Available records —
++++++++++++++++++++

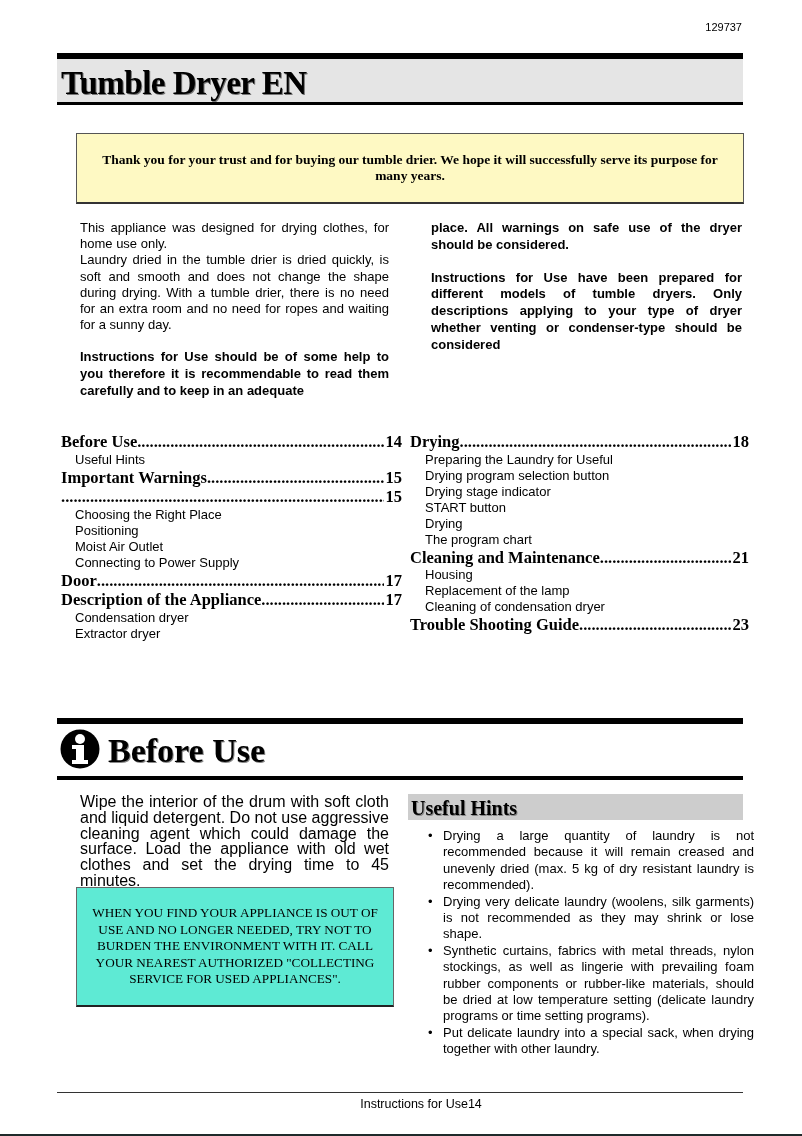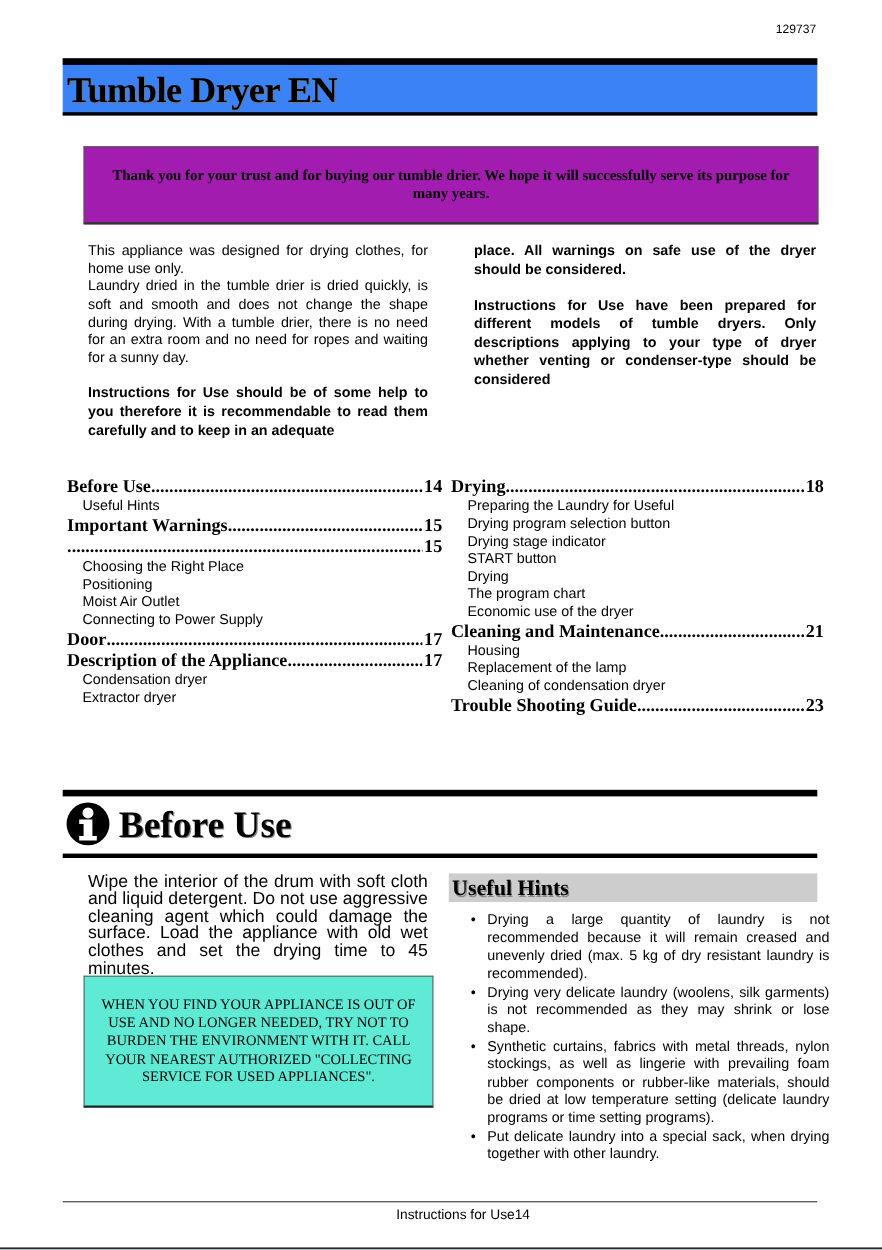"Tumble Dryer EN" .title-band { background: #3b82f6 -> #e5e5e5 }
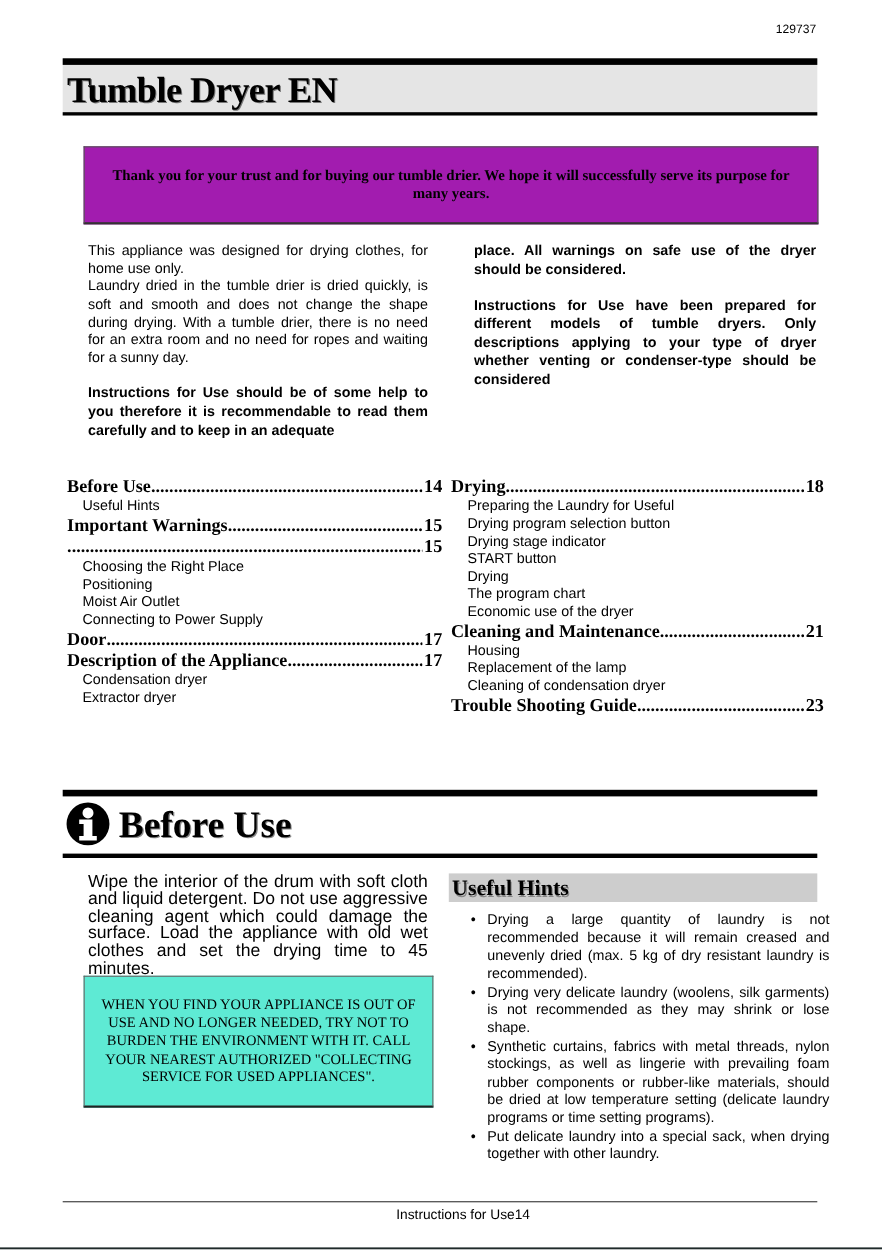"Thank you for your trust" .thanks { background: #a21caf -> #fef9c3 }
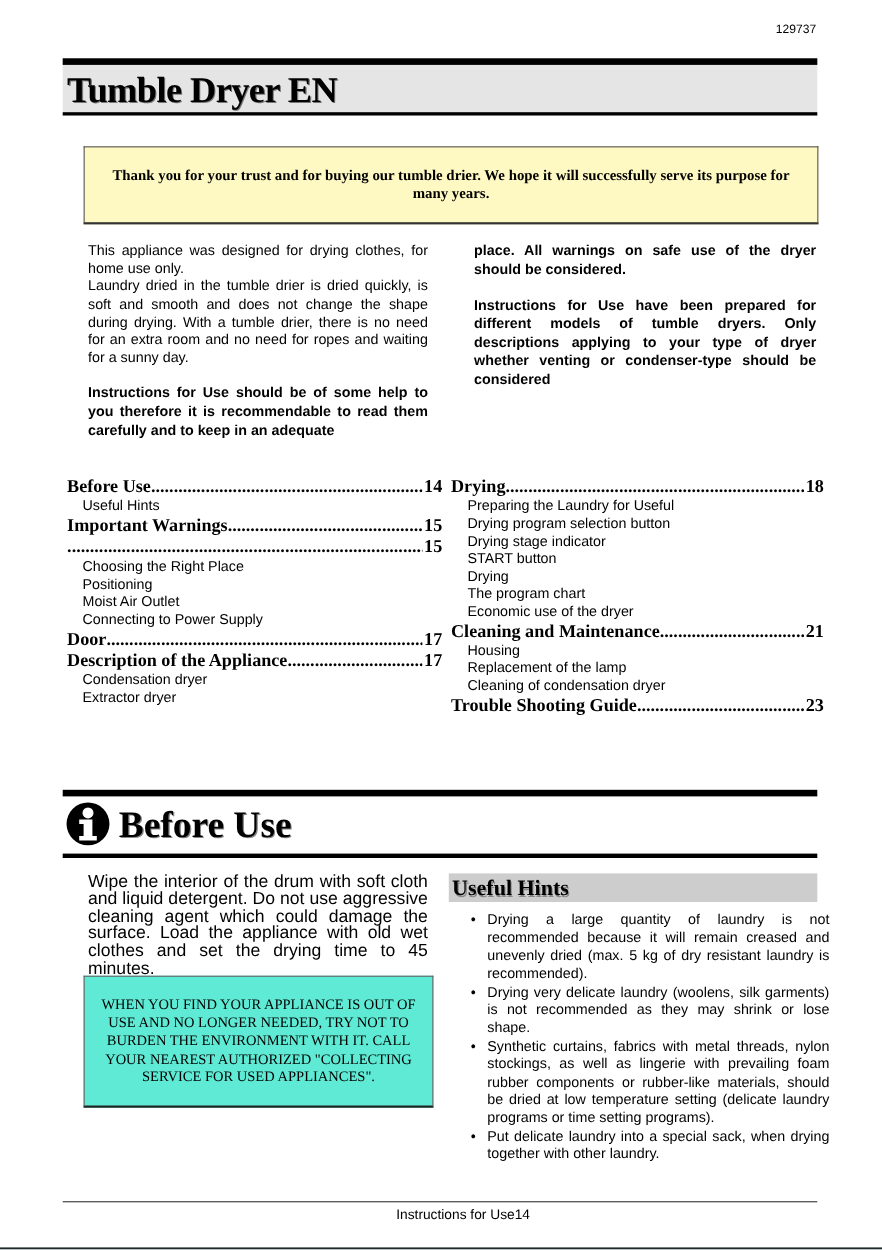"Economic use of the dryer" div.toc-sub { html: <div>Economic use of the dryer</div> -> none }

++++++++++++++++++++

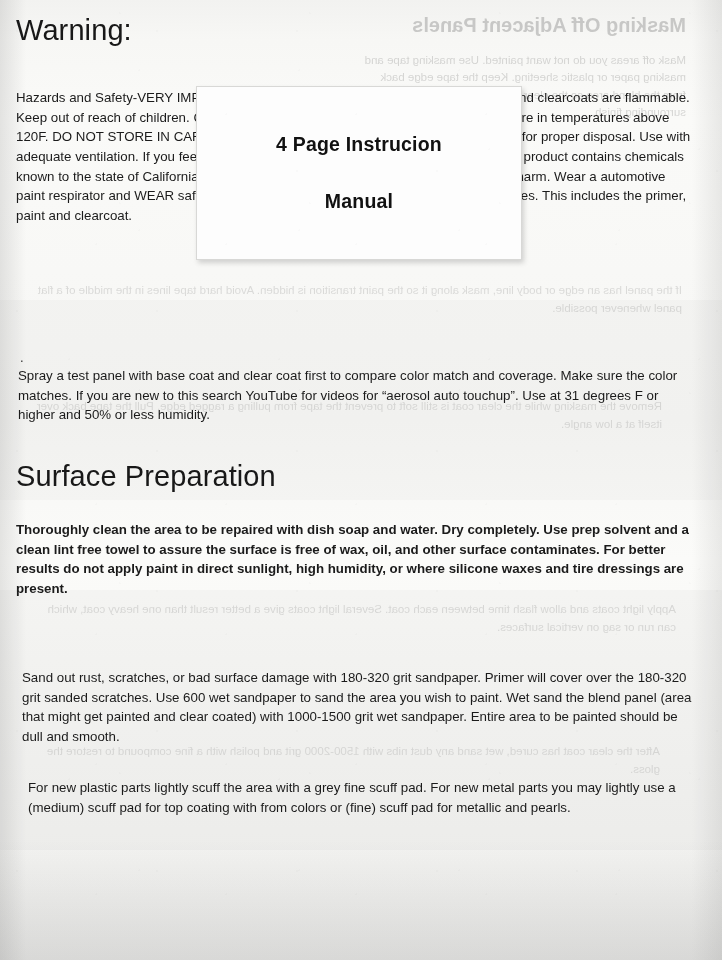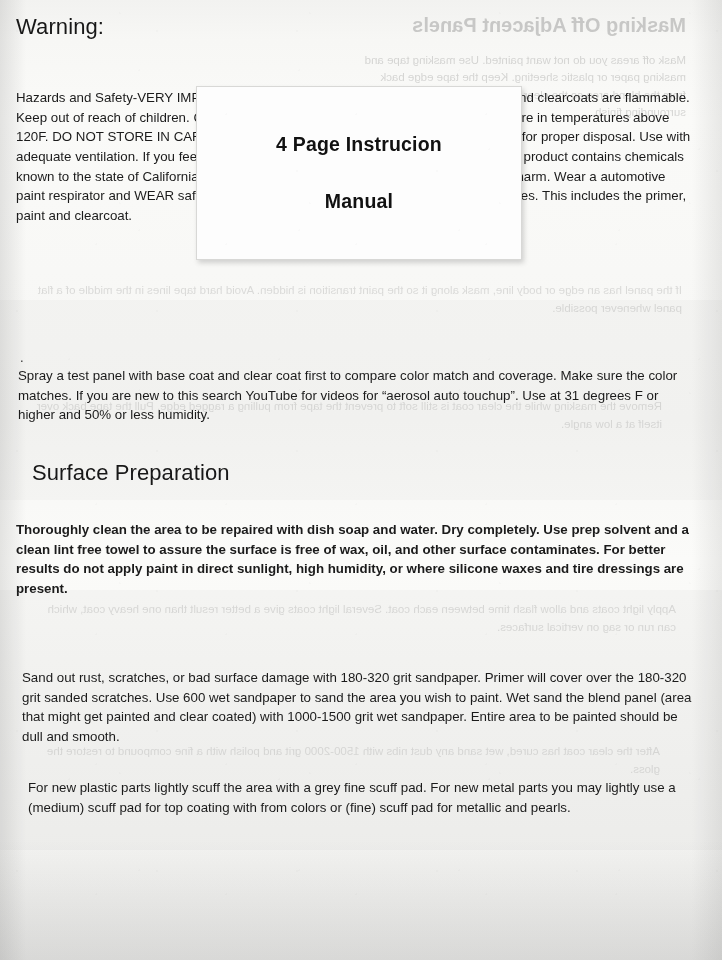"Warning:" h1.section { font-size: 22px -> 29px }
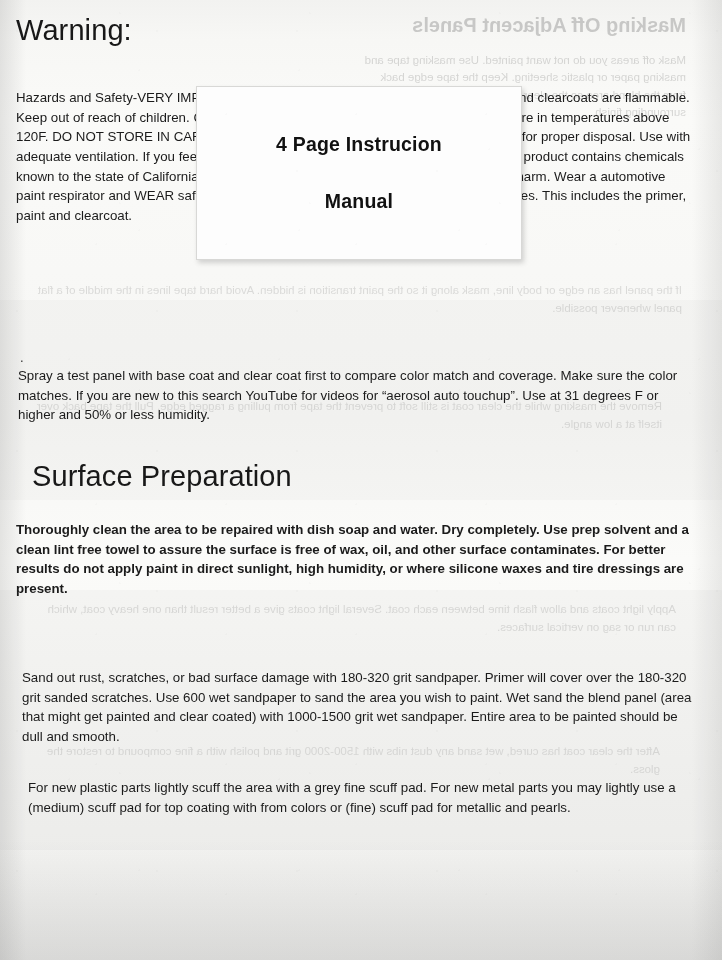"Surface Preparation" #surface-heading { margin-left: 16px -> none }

++++++++++++++++++++

Task statement — Nothing but the lines above from the one that has "background: #3b82f6 ->" down to the one that has "html: <div>Economic use" belongs in the answer, copied exactly, without pictures.

Response box —
"Tumble Dryer EN" .title-band { background: #3b82f6 -> #e5e5e5 }
"Thank you for your trust" .thanks { background: #a21caf -> #fef9c3 }
"Economic use of the dryer" div.toc-sub { html: <div>Economic use of the dryer</div> -> none }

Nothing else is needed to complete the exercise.